1

I have 10 tasks which are selenium based scrapers which use celery to schedule and run with Redis as a broker.

Selenium uses geckodriver to connect and use Firefox (65.0.1, headless mode) to scrape data.

The problem I am facing is that once a celery worker executes a task that spawns FireFox processes to scrape and even though I use driver.quit() at the end of every task, there are Firefox and geckodriver processes that continue to persist.

The above is the crux of my issue. It ends up eating most of my RAM and eventually leads to not enough memory being available for other scraper tasks to run.

Irrespective of the amount of RAM. The selenium task shouldn't be leaving zombie processes even though driver.quit() is called.
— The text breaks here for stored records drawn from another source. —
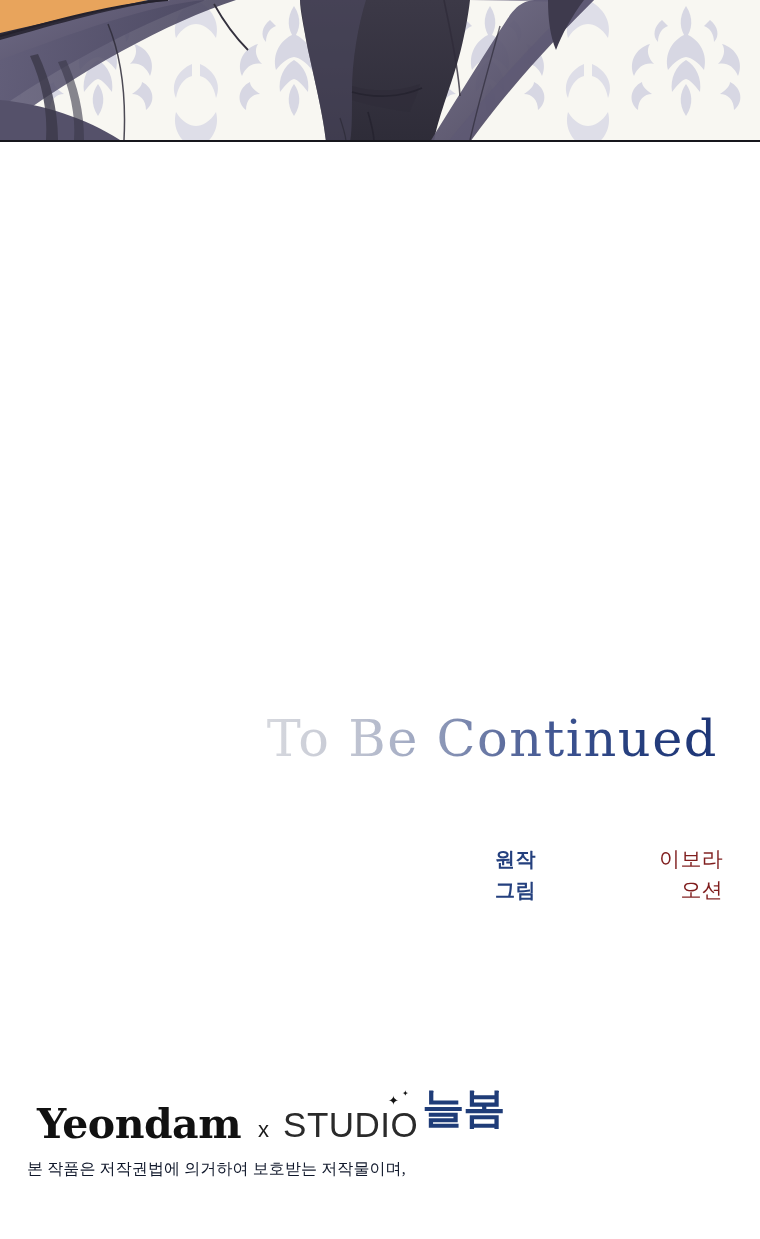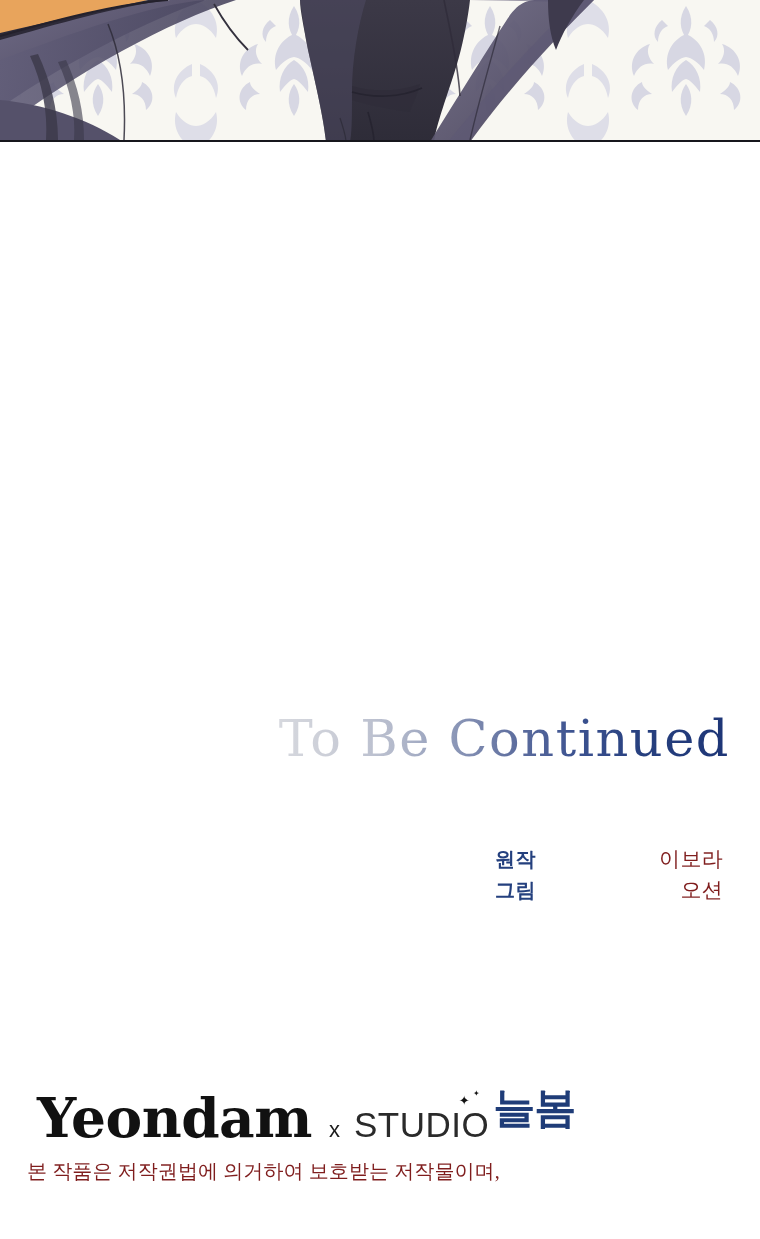"To Be Continued" #tbc-text { right: 30px -> 42px }
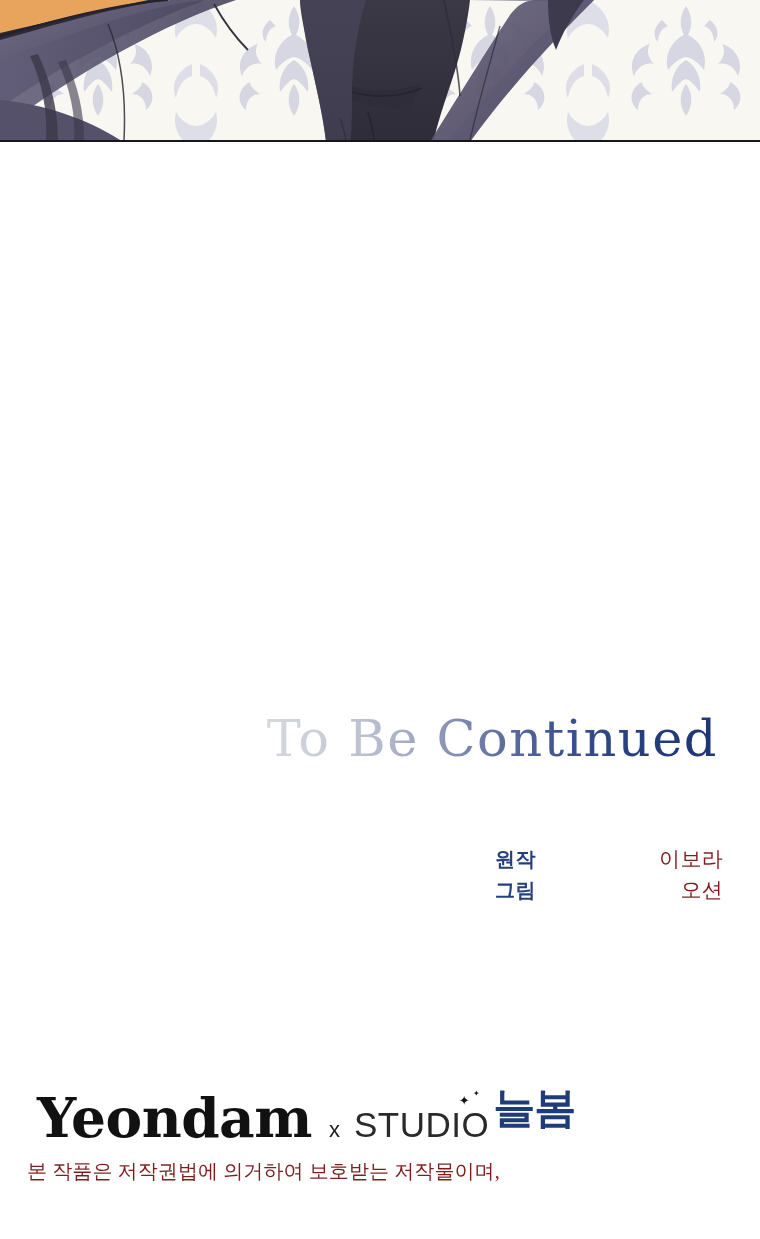"Yeondam" #logo-yeondam { font-size: 55px -> 41px }
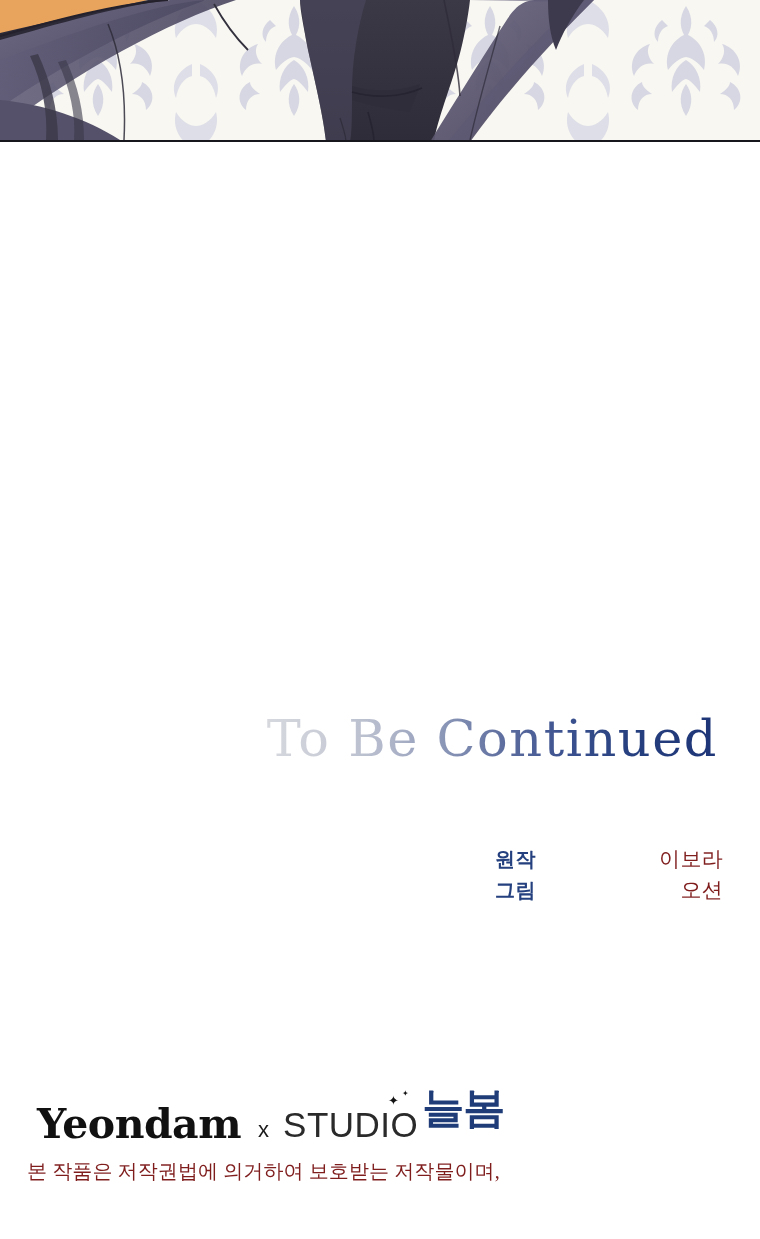"본 작품은 저작권법에 의거하여 보호받는" #copyright { color: #7f1d1d -> #0f172a; font-size: 20px -> 16px }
Any suggestions to resolve this would be great.

rohit keshav
  • 305
  • 2
  • 16
  • What is your version of FireFox are you using? – Stemado Mar 20 '19 at 19:40
  • 1
    I am using 65.0.1 – rohit keshav Mar 20 '19 at 19:45
  • https://stackoverflow.com/a/45057141/9105725, recommends killing the process. Seems extreme, but if you have the latest Selenium and Firefox versions, the non-extreme method doesn't seem to be working for you. –  Mar 20 '19 at 19:47
  • Since these are multiple scrapers running concurrently. A killall firefox after a scraper runs would basically kill another ongoing scraper. Is there a way to direct and kill the specific spawned firefox for that scraper's driver? – rohit keshav Mar 20 '19 at 19:52

0 Answers0